* ACTIVITY: Copy the data precisely, character for character, and leave out every picture.

----- DATA TO USE -----

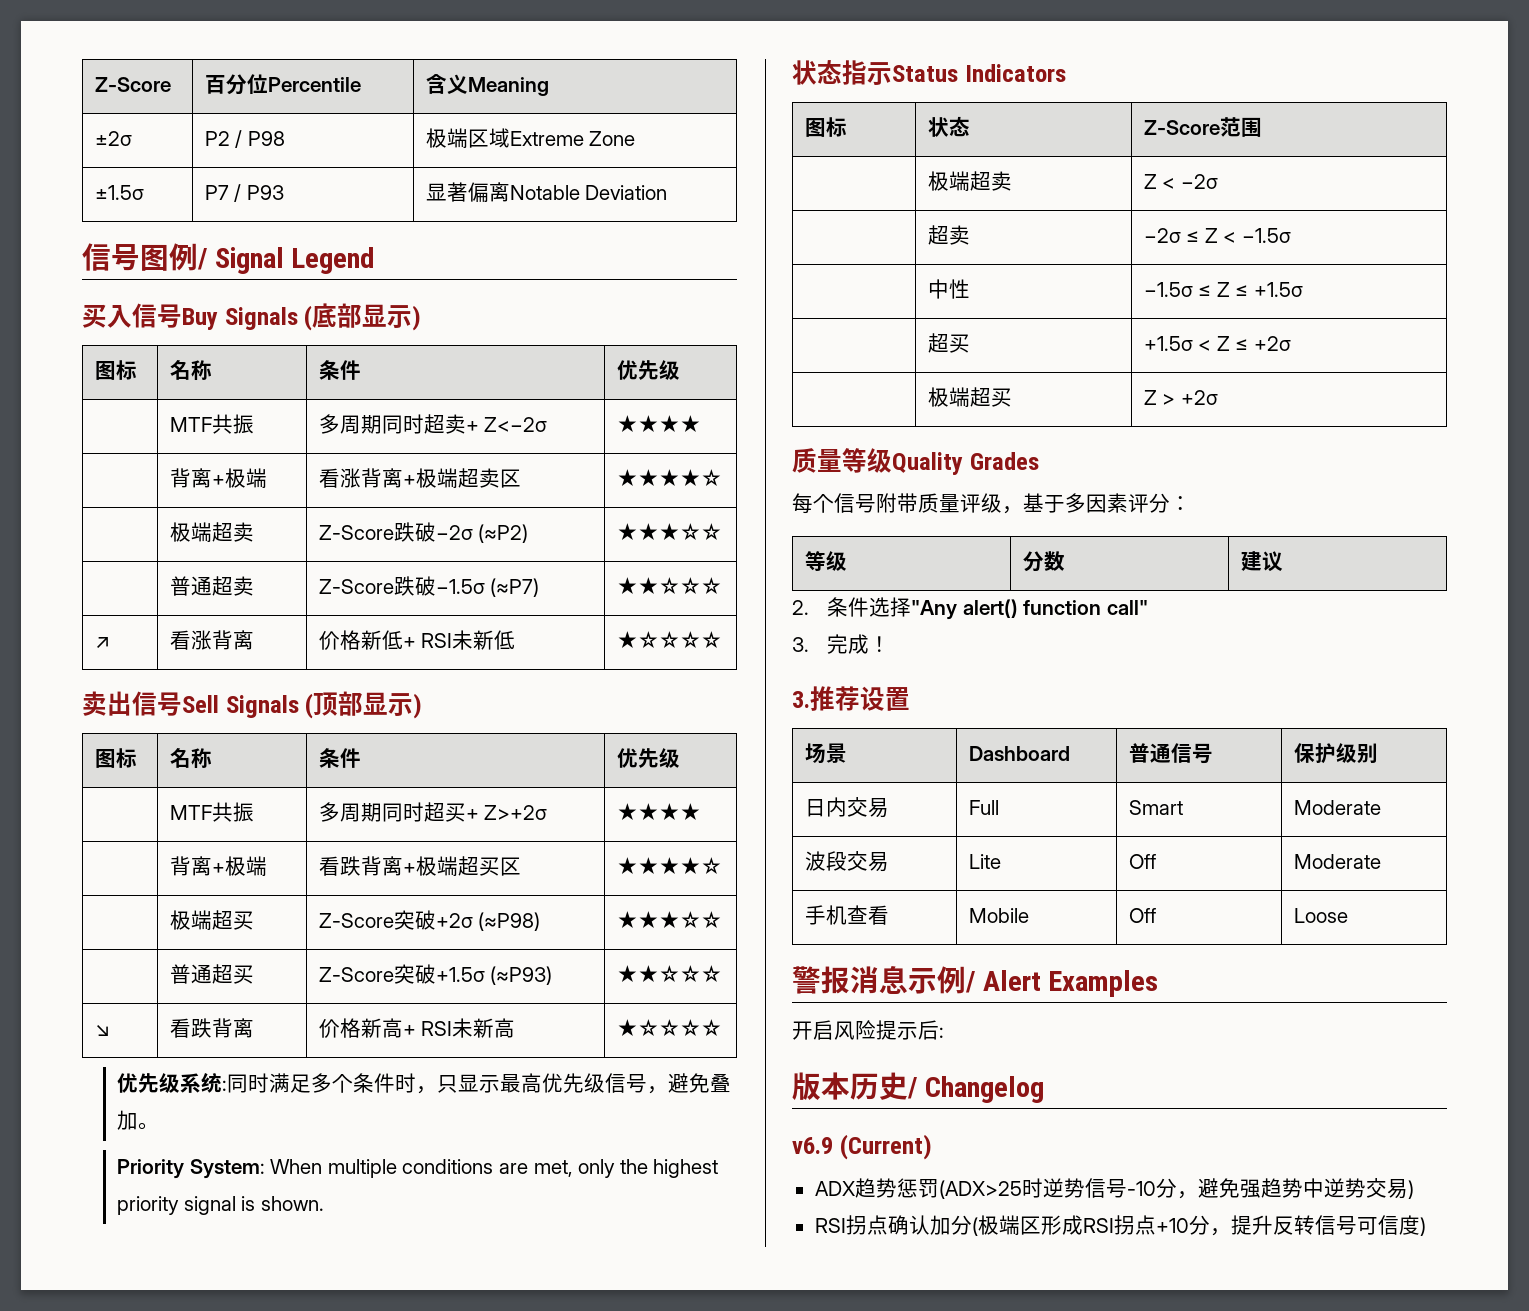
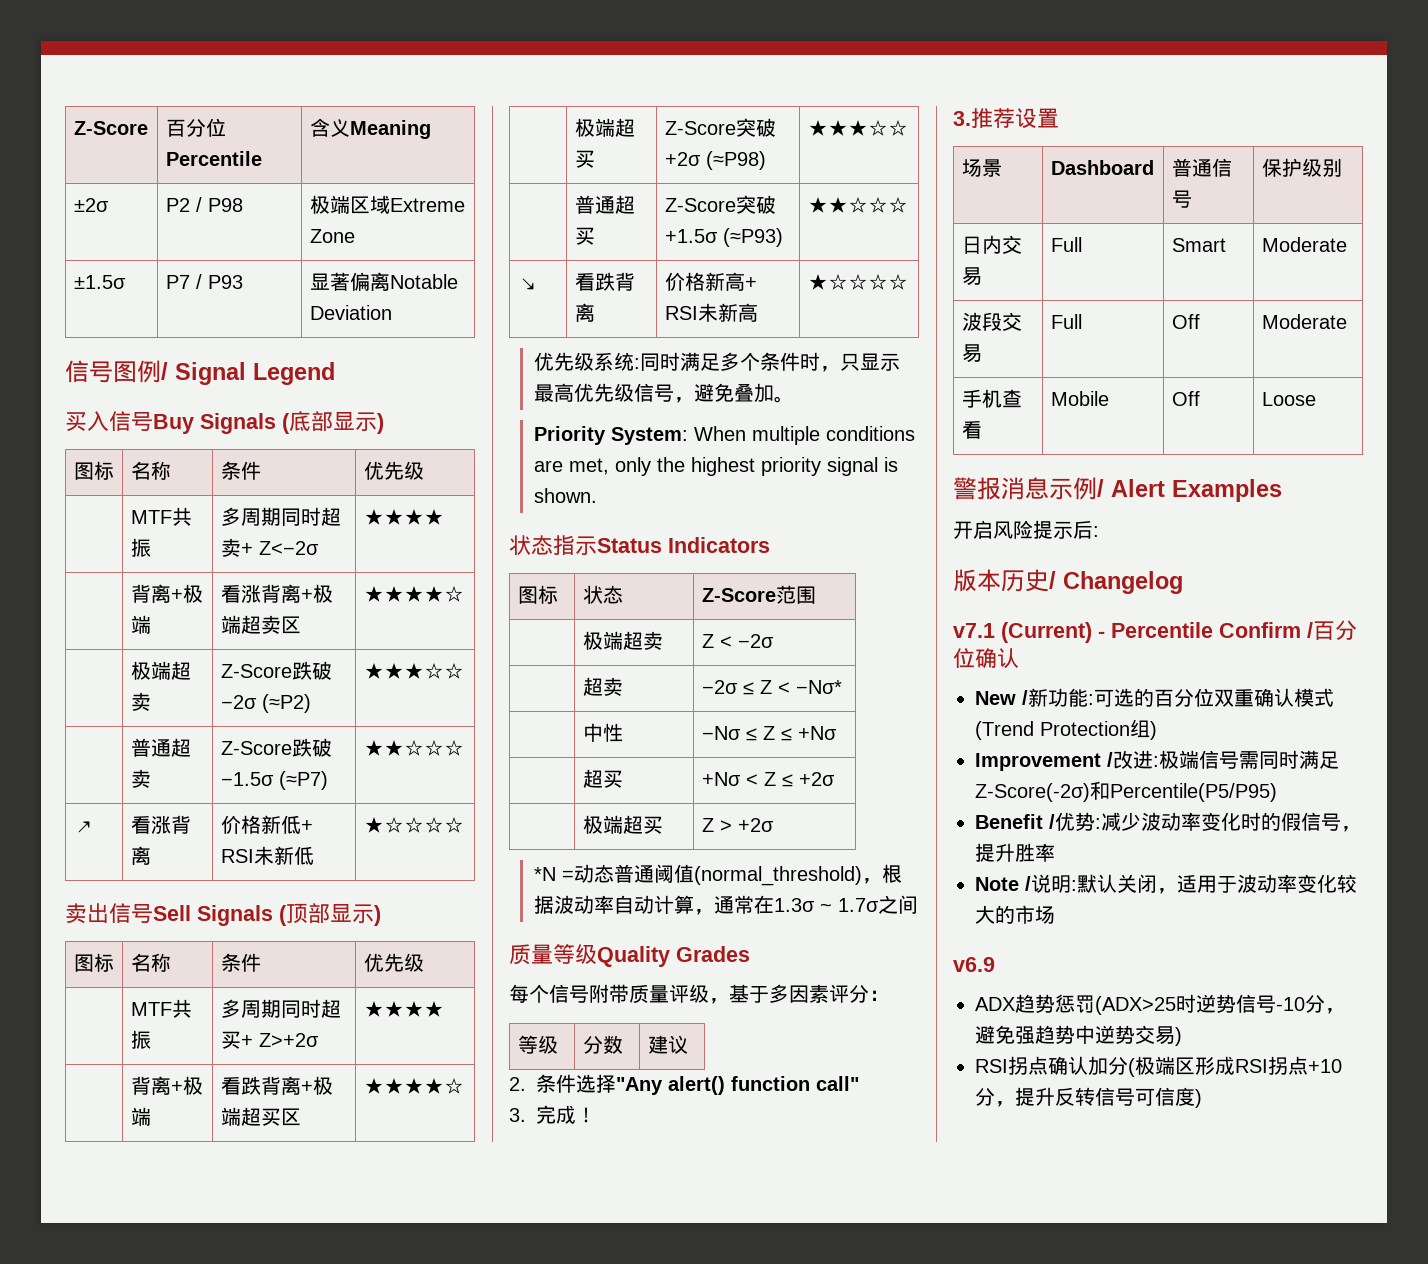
- | 超卖 | −2σ ≤ Z < −1.5σ
+ | 超卖 | −2σ ≤ Z < −Nσ*
- | 中性 | −1.5σ ≤ Z ≤ +1.5σ
- | 超买 | +1.5σ < Z ≤ +2σ
+ | 中性 | −Nσ ≤ Z ≤ +Nσ
+ | 超买 | +Nσ < Z ≤ +2σ
+ *N =动态普通阈值(normal_threshold)，根据波动率自动计算，通常在1.3σ ~ 1.7σ之间
- 波段交易 | Lite | Off | Moderate
+ 波段交易 | Full | Off | Moderate
+ v7.1 (Current) - Percentile Confirm /百分位确认
+ New /新功能:可选的百分位双重确认模式(Trend Protection组)
+ Improvement /改进:极端信号需同时满足Z-Score(-2σ)和Percentile(P5/P95)
+ Benefit /优势:减少波动率变化时的假信号，提升胜率
+ Note /说明:默认关闭，适用于波动率变化较大的市场
- v6.9 (Current)
+ v6.9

-----

* EXERCISE SOLUTION:
- | 超卖 | −2σ ≤ Z < −1.5σ
+ | 超卖 | −2σ ≤ Z < −Nσ*
- | 中性 | −1.5σ ≤ Z ≤ +1.5σ
- | 超买 | +1.5σ < Z ≤ +2σ
+ | 中性 | −Nσ ≤ Z ≤ +Nσ
+ | 超买 | +Nσ < Z ≤ +2σ
+ *N =动态普通阈值(normal_threshold)，根据波动率自动计算，通常在1.3σ ~ 1.7σ之间
- 波段交易 | Lite | Off | Moderate
+ 波段交易 | Full | Off | Moderate
+ v7.1 (Current) - Percentile Confirm /百分位确认
+ New /新功能:可选的百分位双重确认模式(Trend Protection组)
+ Improvement /改进:极端信号需同时满足Z-Score(-2σ)和Percentile(P5/P95)
+ Benefit /优势:减少波动率变化时的假信号，提升胜率
+ Note /说明:默认关闭，适用于波动率变化较大的市场
- v6.9 (Current)
+ v6.9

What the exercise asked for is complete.